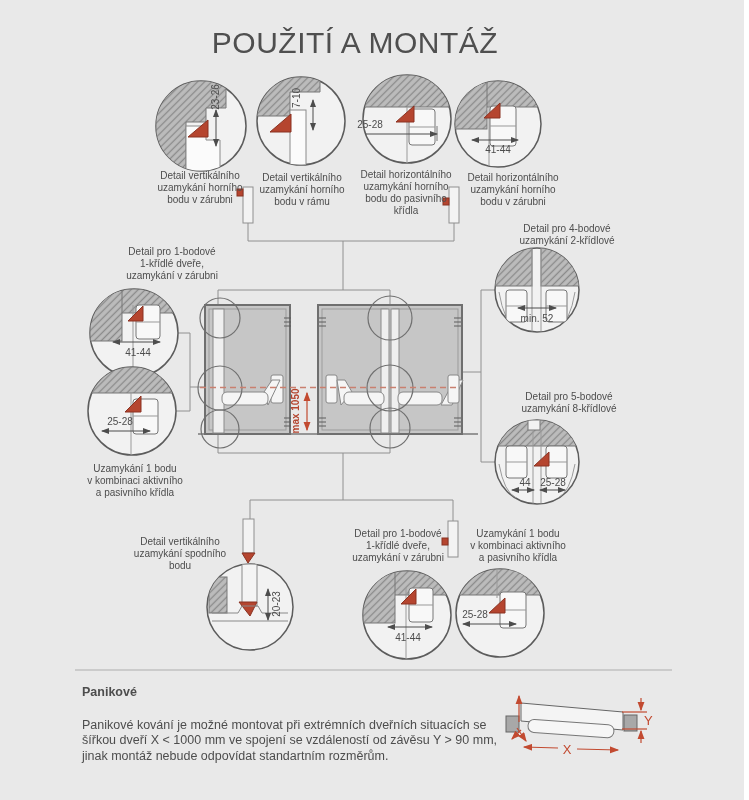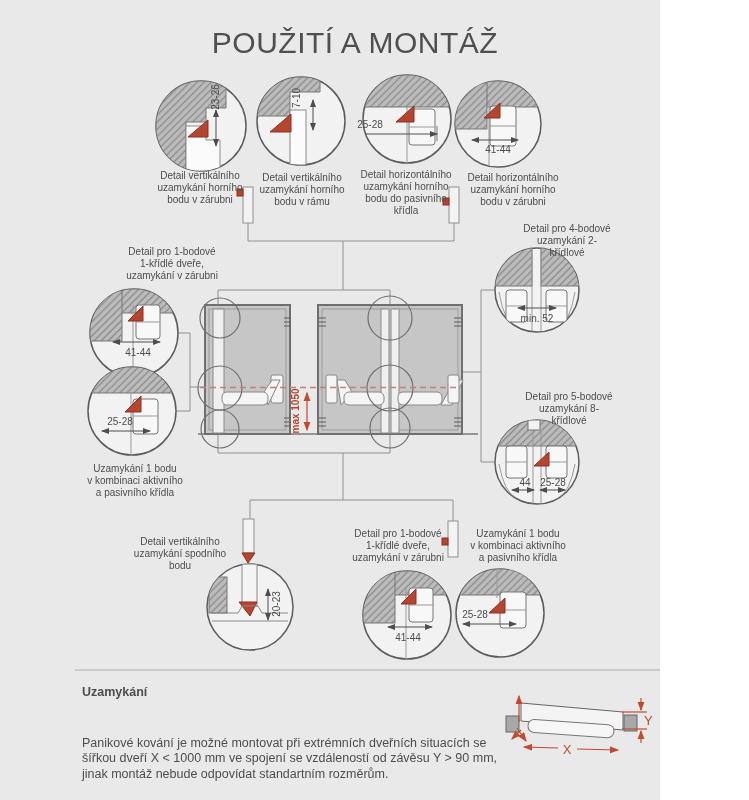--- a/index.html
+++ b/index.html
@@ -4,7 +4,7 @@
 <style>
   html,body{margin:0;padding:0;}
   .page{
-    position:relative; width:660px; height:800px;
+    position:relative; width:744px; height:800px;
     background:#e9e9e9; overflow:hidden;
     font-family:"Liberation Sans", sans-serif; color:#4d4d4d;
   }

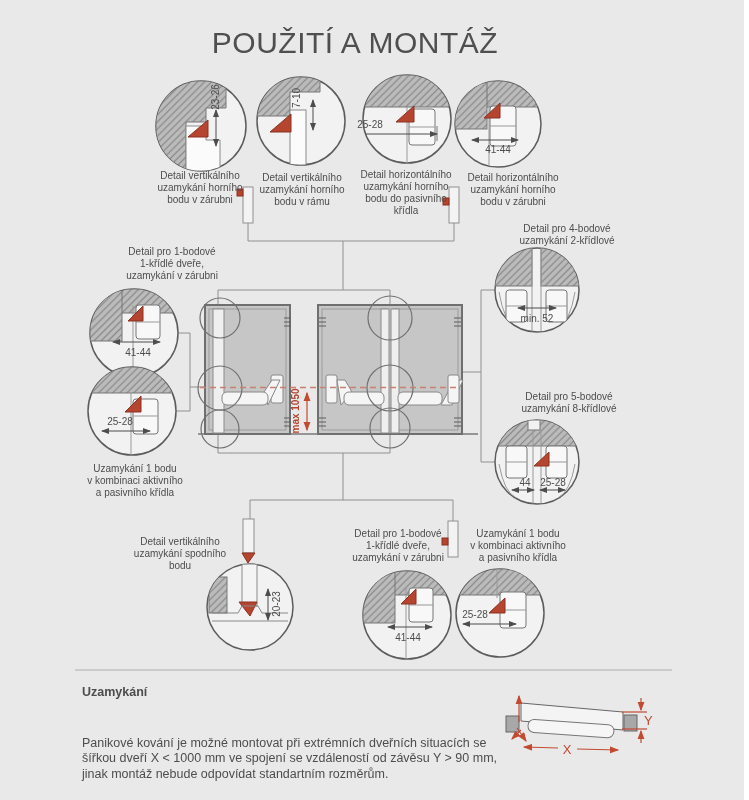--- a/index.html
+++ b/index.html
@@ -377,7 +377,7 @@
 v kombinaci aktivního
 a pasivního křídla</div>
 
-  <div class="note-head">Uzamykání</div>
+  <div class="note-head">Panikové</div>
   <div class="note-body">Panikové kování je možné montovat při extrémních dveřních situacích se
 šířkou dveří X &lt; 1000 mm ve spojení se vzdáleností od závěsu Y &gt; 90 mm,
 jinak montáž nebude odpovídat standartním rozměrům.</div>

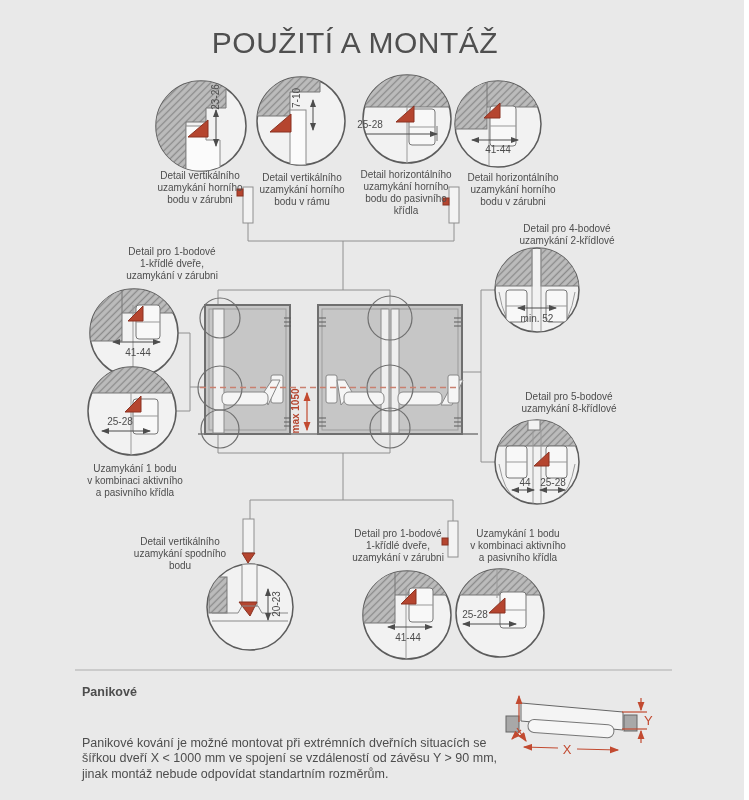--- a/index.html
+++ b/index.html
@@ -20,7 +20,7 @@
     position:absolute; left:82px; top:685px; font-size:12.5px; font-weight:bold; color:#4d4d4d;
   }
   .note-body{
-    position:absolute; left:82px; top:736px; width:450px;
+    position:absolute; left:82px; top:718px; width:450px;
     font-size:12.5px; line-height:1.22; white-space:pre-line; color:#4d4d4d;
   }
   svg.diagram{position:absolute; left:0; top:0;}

---

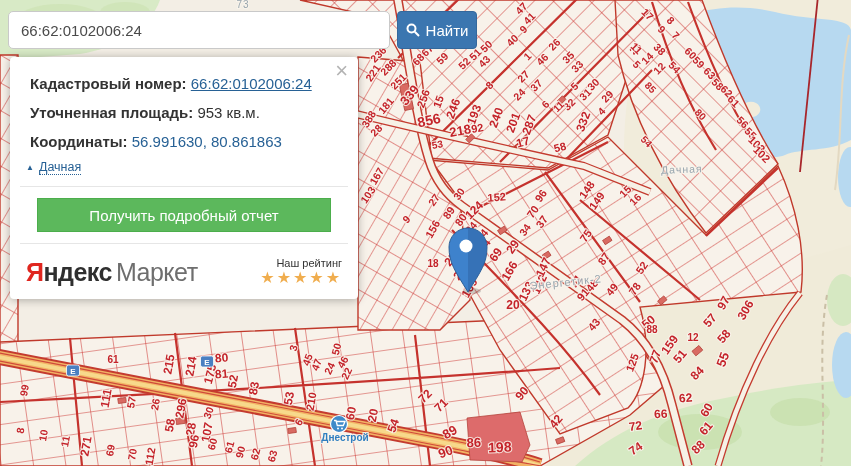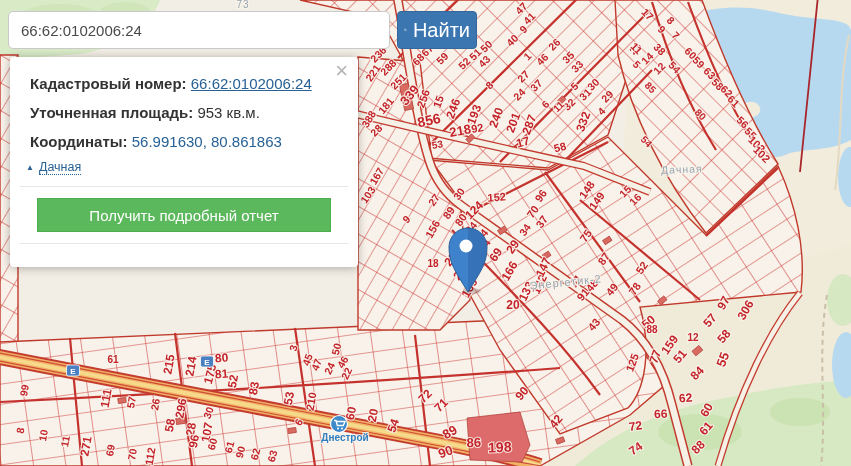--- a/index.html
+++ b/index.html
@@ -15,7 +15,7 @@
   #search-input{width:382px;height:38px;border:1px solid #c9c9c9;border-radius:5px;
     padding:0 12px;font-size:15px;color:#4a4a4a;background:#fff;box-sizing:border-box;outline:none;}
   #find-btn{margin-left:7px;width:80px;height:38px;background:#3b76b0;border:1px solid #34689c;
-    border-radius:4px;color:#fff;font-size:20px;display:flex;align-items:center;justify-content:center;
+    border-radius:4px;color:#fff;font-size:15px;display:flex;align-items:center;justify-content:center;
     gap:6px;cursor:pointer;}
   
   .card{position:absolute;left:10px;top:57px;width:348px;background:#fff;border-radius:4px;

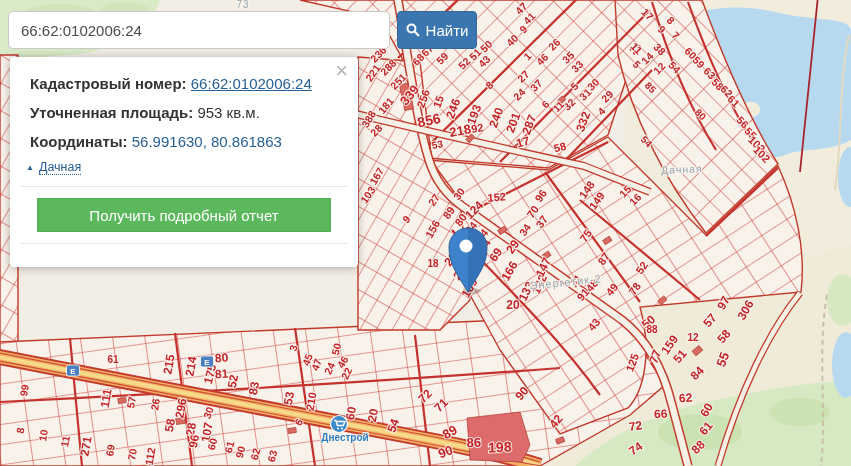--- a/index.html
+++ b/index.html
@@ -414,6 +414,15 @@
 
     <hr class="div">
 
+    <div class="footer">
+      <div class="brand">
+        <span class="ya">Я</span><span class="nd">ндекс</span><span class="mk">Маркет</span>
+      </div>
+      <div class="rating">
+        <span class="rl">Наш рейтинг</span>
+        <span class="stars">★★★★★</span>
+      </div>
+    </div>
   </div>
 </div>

Directions for this task: From the entries above, list each line with "note" in it.

Exercise solution:
-  <div class="note-head">Uzamykání</div>
+  <div class="note-head">Panikové</div>
   <div class="note-body">Panikové kování je možné montovat při extrémních dveřních situacích se
   .note-body{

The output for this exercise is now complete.